ところが今、私たちは世界というこの学校を去るときに、何も遺さずに行くのでしょうか。その点から言えば、私にはやはり、千年の歴史に名を連ねたいという望みが残っています。私はこの地球に何か記念の品を置いて逝きたい。この地球を愛した証拠を置いて逝きたい。同胞を愛した記念碑を置いて逝きたい。ですから、互いにここに生まれてきた以上は、喜ばしい国へ行くかもしれないけれど、この世にいる間は、少しでもこの世を善くして行きたい。この世に私たちの記念を遺して逝きたい。
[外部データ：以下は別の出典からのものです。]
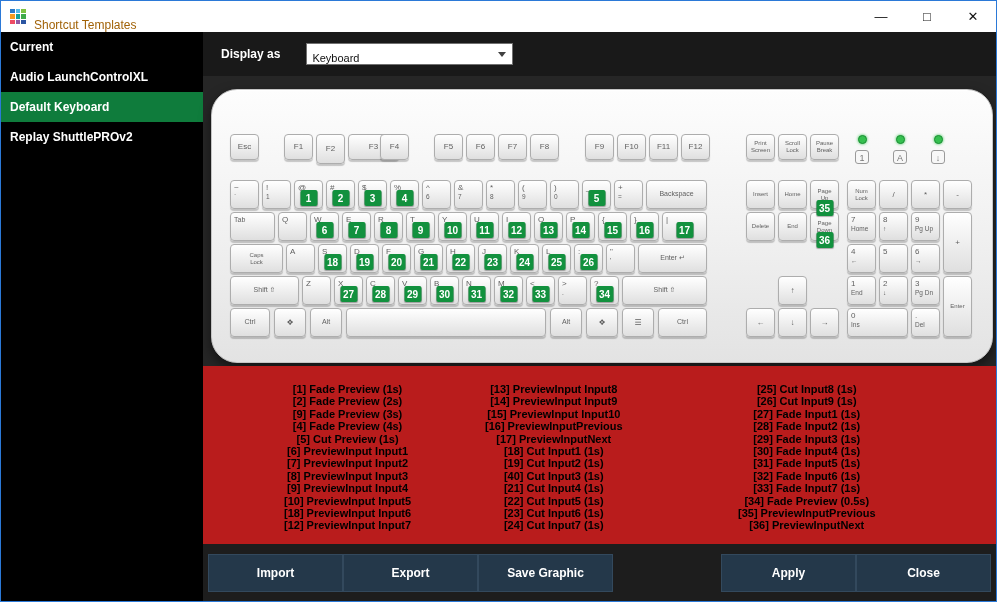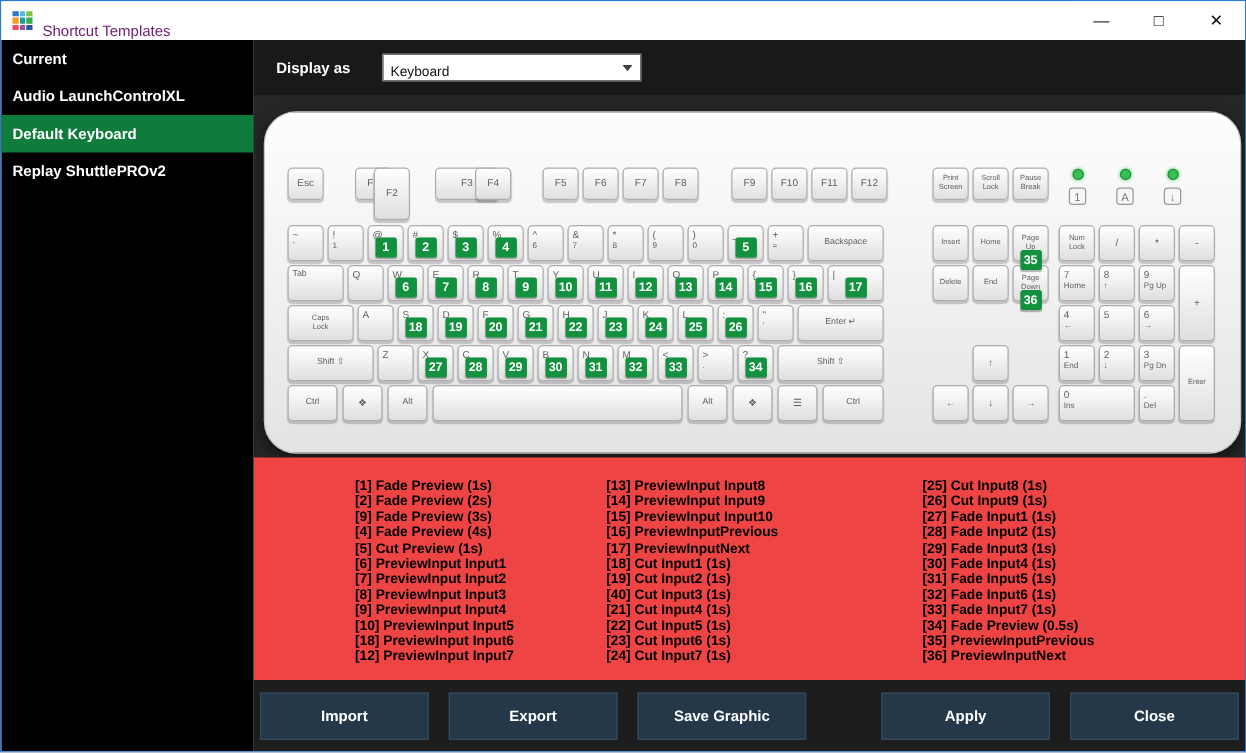--- a/index.html
+++ b/index.html
@@ -11,7 +11,7 @@
   .titlebar{position:absolute;top:0;left:0;right:0;height:31px;background:#fff;display:flex;align-items:center;}
   .app-icon{width:16px;height:16px;margin-left:9px;display:grid;grid-template-columns:repeat(3,1fr);grid-template-rows:repeat(3,1fr);gap:1px;}
   .app-icon span{display:block;}
-  .title{margin-left:8px;font-size:12px;color:#701a75;margin-top:16px;}
+  .title{margin-left:8px;font-size:12px;color:#a16207;margin-top:16px;}
   .win-controls{margin-left:auto;display:flex;height:100%;}
   .win-btn{width:46px;height:100%;display:flex;align-items:center;justify-content:center;font-size:13px;color:#111;background:#fff;border:none;padding:0;}
 

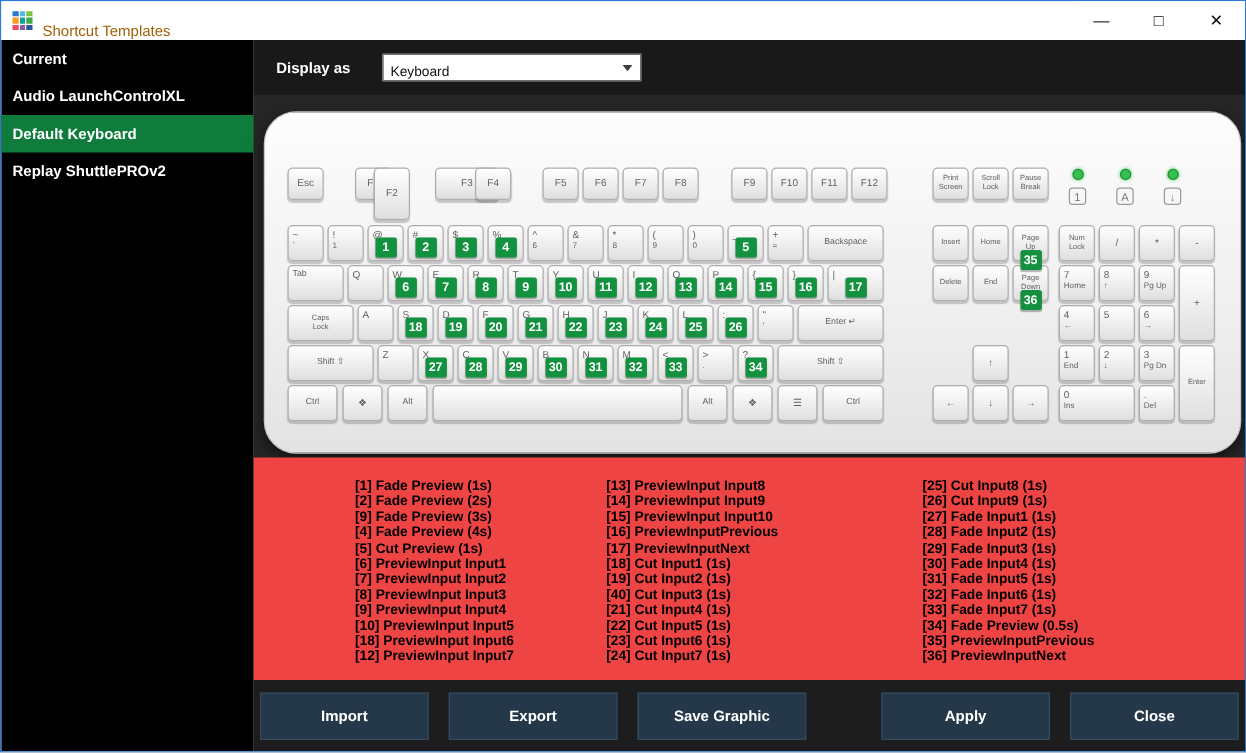--- a/index.html
+++ b/index.html
@@ -122,7 +122,7 @@
           <div class="key ctr" style="left: 72px; top: 44px; width: 29px; height: 26px;">
             <span class="l1">F1</span>
           </div>
-          <div class="key ctr" style="left: 87px; top: 44px; width: 29px; height: 42px;">
+          <div class="key ctr" style="left: 104px; top: 44px; width: 29px; height: 30px;">
             <span class="l1">F2</span>
           </div>
           <div class="key ctr" style="left: 136px; top: 44px; width: 51px; height: 26px;">

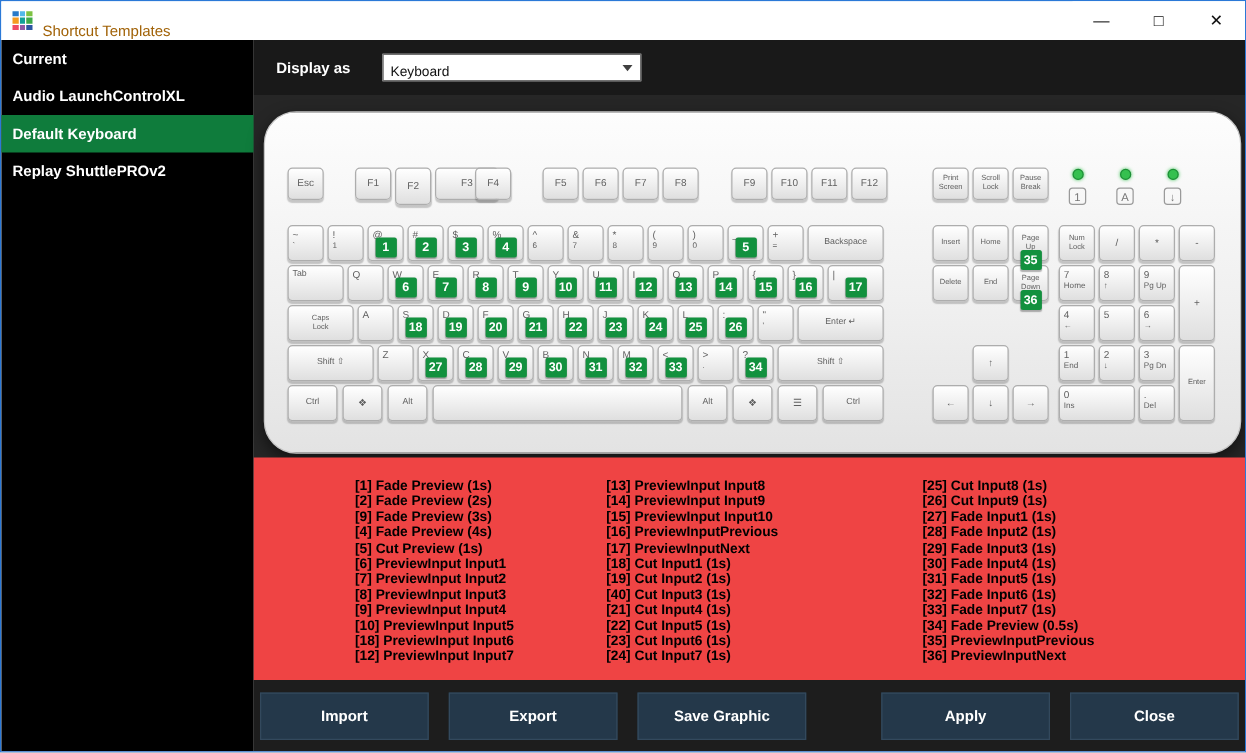--- a/index.html
+++ b/index.html
@@ -51,7 +51,7 @@
   .led-icon{margin:6px auto 0;width:14px;height:14px;border:1px solid #9a9a9a;border-radius:3px;font-size:9px;line-height:14px;color:#777;box-sizing:border-box;}
 
   
-  .legend{position:absolute;left:0;right:0;top:290px;bottom:0;background:#ef4444;}
+  .legend{position:absolute;left:0;right:0;top:290px;bottom:0;background:#b91c1c;text-align:center;}
   .legend-col{position:absolute;top:17px;font-size:11px;font-weight:bold;color:#000;line-height:12.4px;white-space:nowrap;}
 
   

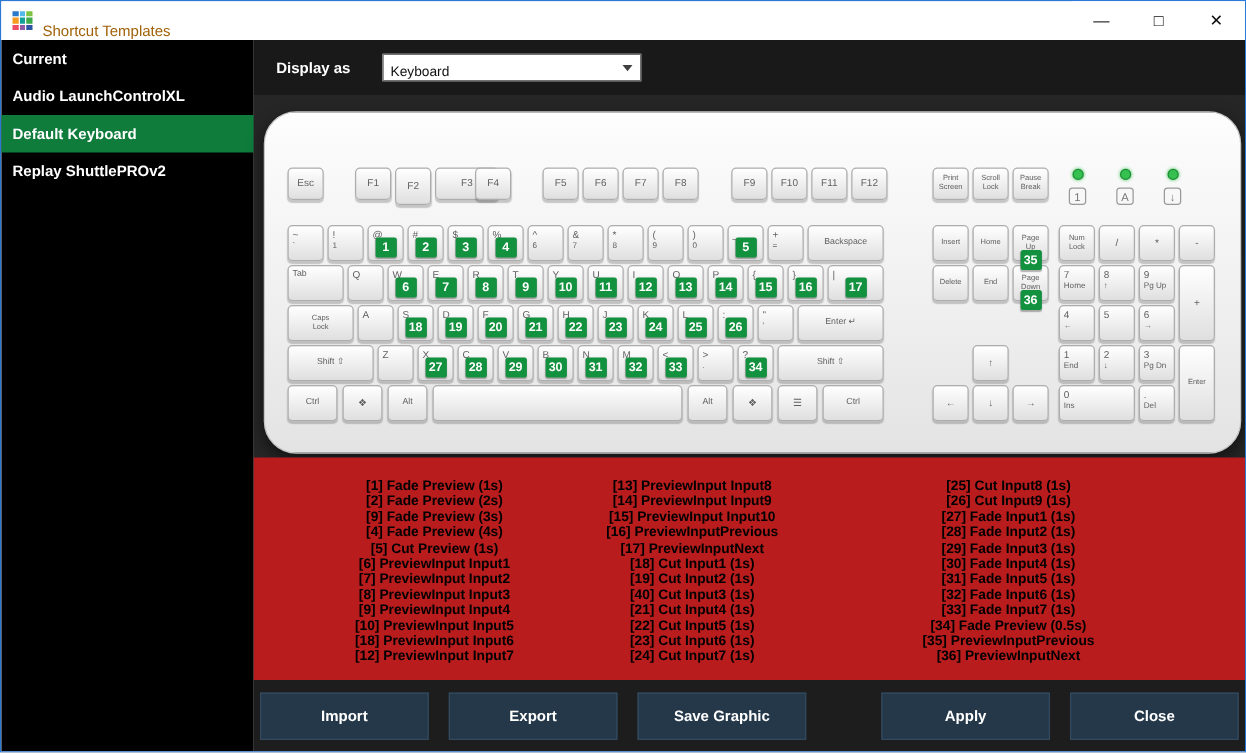--- a/index.html
+++ b/index.html
@@ -56,7 +56,7 @@
 
   
   .footer{position:absolute;left:0;right:0;bottom:0;height:57px;background:#1d1d1d;display:flex;align-items:center;padding:0 5px;box-sizing:border-box;}
-  .fgroup{display:flex;gap:16px;}
+  .fgroup{display:flex;gap:0;}
   .spacer{flex:1;}
   .btn{width:135px;height:38px;background:var(--btn);border:1px solid #33495d;color:#fff;font-weight:bold;font-size:12px;font-family:inherit;cursor:default;}
 </style>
有名な天文学者ハーシェルが二十歳ごろ、友人に語って、わが愛する友よ、私たちが死ぬときには、生まれたときより世の中を少しでもよくして行こうではないか、と言いました。

解説

大学の卒業と生涯の終わりが重ね合わされ、講演の主題が一つの文に結晶します。ハーシェルの言葉、生まれたときより世の中を少しでもよくして往こうは、後世への最大遺物という問いを誰でも答えられる高さまで下げた定式です。千載青史に名を連ねるという大望と、世を少し善くするという小さな約束が、ここで同じものとして扱われている。名を残せる人は限られますが、生まれたときより少し善くして去ることは誰にでもできる。この本が百年以上読まれてきた理由が、この一文に集まっています。